In a recent Q2 earnings call, Aon President Eric Andersen shed light on the shifting landscape of the reinsurance market and emphasised the increasing significance of facultative reinsurance in the second half of the year.
Clients, faced with the evolving reinsurance market, are making their own decisions, leading to alterations in their reinsurance strategies.
According to Andersen, clients are now making choices such as refraining from purchasing certain layers of reinsurance, reducing the extent of their coverage, or adopting different approaches to reinsurance capital utilisation for their businesses.
Aon, as a major player in the industry, supports its clients in navigating these decisions, guiding them through how they can effectively leverage reinsurance capital to manage their risk exposures.

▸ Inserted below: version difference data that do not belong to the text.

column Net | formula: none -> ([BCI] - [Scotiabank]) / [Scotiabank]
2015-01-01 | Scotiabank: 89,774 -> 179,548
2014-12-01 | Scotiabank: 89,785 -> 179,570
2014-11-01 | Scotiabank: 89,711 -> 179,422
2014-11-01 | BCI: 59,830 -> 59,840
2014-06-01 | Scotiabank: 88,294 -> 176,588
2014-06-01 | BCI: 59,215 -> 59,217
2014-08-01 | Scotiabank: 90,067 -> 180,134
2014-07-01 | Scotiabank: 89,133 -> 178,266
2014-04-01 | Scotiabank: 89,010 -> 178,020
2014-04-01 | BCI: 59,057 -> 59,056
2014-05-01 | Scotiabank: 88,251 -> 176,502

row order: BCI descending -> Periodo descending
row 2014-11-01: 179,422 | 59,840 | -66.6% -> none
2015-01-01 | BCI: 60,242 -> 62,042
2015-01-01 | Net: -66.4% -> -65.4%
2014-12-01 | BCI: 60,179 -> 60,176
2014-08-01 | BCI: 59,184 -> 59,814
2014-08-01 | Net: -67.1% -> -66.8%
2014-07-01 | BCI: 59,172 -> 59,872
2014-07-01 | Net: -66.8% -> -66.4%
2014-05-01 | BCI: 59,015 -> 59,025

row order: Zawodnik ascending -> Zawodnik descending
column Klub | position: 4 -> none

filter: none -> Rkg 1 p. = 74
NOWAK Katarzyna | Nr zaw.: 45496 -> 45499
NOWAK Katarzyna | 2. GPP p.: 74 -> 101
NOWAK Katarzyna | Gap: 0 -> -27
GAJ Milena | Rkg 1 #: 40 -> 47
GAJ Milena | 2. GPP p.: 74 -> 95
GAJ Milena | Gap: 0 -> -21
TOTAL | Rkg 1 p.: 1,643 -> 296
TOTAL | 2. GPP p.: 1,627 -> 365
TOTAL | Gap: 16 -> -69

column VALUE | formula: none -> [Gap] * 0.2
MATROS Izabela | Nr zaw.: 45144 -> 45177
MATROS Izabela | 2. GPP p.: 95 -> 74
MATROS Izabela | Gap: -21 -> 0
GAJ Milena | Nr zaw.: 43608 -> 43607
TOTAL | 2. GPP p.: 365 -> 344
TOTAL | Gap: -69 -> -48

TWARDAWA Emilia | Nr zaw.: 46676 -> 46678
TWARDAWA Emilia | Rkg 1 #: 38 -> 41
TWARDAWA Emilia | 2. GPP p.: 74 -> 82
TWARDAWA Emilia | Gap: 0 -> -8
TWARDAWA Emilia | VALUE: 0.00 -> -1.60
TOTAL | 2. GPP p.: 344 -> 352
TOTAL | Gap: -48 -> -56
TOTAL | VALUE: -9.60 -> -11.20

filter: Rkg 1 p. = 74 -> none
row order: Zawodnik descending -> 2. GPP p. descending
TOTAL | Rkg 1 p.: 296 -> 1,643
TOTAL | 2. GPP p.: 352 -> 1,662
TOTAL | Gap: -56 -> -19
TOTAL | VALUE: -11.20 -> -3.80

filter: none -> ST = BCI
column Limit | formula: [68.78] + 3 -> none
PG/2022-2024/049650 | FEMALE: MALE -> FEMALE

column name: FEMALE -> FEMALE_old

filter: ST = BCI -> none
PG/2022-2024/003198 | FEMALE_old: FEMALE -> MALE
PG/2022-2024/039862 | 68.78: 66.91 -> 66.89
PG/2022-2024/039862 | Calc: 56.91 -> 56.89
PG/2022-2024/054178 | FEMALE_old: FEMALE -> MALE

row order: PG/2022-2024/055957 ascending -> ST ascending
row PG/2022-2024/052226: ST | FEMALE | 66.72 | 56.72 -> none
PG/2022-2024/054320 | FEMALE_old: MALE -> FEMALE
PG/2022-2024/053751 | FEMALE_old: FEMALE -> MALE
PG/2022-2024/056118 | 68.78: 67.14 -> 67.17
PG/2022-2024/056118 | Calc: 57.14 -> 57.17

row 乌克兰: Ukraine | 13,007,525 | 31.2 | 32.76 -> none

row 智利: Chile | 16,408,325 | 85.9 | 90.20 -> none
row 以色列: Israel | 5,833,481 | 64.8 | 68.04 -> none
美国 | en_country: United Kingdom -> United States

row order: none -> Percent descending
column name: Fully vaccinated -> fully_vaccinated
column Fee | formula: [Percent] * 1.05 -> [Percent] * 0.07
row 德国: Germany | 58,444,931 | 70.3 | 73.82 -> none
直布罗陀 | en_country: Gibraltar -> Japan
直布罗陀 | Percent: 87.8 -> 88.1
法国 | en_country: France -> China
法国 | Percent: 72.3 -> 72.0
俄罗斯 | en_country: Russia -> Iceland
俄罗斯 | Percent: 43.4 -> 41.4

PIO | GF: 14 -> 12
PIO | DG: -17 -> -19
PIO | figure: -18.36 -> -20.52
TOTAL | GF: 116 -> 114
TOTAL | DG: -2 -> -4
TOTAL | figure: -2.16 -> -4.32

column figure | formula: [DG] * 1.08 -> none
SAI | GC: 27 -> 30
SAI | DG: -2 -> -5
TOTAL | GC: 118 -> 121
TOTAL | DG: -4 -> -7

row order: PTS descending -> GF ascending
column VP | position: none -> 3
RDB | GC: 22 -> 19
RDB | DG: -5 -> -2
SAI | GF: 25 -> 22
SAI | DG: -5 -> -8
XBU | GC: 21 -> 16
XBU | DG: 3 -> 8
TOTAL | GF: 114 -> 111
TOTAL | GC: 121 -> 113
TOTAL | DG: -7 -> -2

“I think, on the second-half, it tends to be more around the ILS business and facultative business and I do think, we had a very strong first-half in fact, and our expectation is that should continue, as the primary clients now may have less low-level reinsurance protection on property catastrophe, or secondary perils like wildfires, or hail storms,” Andersen said.
As a result, insurers are increasingly turning to facultative reinsurance for individual risk-based solutions, allowing them to manage their exposure more effectively.
Notably, facultative reinsurance is not only confined to traditional reinsurance scenarios. It is also being utilised by captives and large corporations aiming to access both insurance and reinsurance markets.
This approach offers them flexibility and tailored risk coverage options that cater specifically to their unique needs.